We had some visitors to the stores today; the son and grandson of Rev. Lionel Weeks who is one of my favourite collectors. He was a Baptist missionary in the Democratic Republic of Congo and particularly interested in local magic, or ju-ju as he called it.
A charm protecting you against lightning
We have 5 whole boxes of magic from him, including charms to protect you from lightning, to make people forget debts that are owed, and to help with fertility. We even have a pretty odd looking ‘witch stick’.
Remind your friends to pay you back!
This charm helps you with fertility
It’s certainly the weirdest wand I have ever seen.

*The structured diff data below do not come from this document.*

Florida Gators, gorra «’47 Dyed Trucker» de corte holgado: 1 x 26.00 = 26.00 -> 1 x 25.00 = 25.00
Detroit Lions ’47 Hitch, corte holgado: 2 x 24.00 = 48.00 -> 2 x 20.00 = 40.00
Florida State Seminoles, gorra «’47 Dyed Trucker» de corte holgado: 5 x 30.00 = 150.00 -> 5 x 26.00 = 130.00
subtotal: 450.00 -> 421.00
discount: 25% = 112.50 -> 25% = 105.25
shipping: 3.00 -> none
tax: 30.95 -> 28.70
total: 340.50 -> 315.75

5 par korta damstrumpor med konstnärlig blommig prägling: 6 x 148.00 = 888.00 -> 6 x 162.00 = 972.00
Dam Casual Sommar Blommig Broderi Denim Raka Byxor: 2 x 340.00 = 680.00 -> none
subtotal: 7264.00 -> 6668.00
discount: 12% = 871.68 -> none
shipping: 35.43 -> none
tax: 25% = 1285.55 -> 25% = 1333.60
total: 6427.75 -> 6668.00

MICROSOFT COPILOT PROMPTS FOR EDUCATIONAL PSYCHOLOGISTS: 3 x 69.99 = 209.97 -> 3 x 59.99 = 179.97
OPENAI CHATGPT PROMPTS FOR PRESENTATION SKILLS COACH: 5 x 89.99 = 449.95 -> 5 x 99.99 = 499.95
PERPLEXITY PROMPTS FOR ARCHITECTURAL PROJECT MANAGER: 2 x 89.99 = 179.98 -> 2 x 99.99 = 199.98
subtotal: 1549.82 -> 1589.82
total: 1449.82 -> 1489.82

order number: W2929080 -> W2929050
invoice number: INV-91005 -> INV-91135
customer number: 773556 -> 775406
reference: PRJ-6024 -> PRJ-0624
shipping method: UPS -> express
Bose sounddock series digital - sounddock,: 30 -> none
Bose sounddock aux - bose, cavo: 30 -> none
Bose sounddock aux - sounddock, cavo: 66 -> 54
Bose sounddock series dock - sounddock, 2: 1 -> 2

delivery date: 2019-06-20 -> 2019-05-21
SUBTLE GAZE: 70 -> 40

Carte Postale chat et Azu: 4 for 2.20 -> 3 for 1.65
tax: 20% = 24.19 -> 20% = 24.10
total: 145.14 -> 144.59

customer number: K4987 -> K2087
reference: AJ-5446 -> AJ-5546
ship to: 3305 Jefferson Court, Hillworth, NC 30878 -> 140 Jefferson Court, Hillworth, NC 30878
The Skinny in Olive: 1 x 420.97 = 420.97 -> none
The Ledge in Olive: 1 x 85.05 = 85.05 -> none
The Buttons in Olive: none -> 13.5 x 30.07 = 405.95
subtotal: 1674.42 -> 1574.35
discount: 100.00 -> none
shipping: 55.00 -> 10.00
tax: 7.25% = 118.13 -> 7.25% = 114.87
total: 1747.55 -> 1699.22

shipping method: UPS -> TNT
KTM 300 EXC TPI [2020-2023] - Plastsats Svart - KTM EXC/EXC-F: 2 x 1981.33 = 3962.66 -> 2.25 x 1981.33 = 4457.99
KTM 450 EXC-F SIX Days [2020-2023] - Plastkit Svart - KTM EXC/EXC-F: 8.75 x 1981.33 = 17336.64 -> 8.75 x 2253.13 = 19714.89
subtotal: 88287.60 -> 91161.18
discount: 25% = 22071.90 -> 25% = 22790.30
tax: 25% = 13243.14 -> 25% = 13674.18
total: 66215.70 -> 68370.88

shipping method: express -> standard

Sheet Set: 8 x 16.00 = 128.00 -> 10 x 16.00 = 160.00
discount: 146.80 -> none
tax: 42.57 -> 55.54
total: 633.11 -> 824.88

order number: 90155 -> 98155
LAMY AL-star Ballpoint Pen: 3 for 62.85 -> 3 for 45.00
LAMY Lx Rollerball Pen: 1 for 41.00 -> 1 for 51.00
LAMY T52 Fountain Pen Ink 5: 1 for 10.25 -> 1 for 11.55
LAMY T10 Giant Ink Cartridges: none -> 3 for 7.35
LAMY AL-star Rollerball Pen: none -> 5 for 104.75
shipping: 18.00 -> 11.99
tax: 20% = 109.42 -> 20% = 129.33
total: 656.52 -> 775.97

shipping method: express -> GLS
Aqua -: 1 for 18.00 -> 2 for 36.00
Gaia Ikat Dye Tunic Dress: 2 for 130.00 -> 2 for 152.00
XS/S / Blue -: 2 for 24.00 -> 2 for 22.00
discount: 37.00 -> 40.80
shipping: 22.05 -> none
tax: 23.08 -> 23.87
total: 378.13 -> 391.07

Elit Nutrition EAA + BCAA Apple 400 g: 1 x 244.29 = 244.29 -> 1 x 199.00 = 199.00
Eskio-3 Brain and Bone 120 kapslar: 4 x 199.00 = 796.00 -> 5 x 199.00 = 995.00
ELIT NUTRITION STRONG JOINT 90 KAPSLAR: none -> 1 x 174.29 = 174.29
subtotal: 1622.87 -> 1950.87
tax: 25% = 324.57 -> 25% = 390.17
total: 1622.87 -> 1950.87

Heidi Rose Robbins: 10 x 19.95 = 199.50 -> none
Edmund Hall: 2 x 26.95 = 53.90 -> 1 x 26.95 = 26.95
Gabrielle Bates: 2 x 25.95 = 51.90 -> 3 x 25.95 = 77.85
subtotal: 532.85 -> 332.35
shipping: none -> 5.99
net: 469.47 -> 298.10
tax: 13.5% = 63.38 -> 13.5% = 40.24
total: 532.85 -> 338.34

What an odd witch stick...
As we stood there poking about, it dawned on me that we were in fact surrounded by magic from all over the world, and not all of it friendly. I knew that two aisles down to the left sat a small Congolese Nkisi with the power to run about at night and give you a nasty disease should you offend it.
A Congolese Nkisi
Rev. West’s son, Arthur, was standing right in front of a shelf where I’d recently stumbled across a Sierra Leonean staff covered in human jawbones and a few rows down was an Ecuadorian shrunken head, or Tsansta, which is so dangerous it was recently described as being akin to a hand-grenade in the wrong hands.
A Sierra Leonean staff
As Rev. West’s Grandson, Richard, inspected a large Congolese knife, all I could think of was the Tibetan T'un-rva ram’s horn that is filled with magical substances and can be hurled at an enemy with disastrous effect.
A witch bottle
I began to freak out a little bit. But then I remembered that three aisles to the right, on the bottom shelf, in a small cardboard box and wrapped in many layers of acid free tissue paper, sat a tiny witch bottle. According to the label, its careful use can cause a witch with bad intentions to wee uncontrollably until she repents. It made me feel much, much better.
So magic comes in bad or good, and isn't that what Halloween is all about?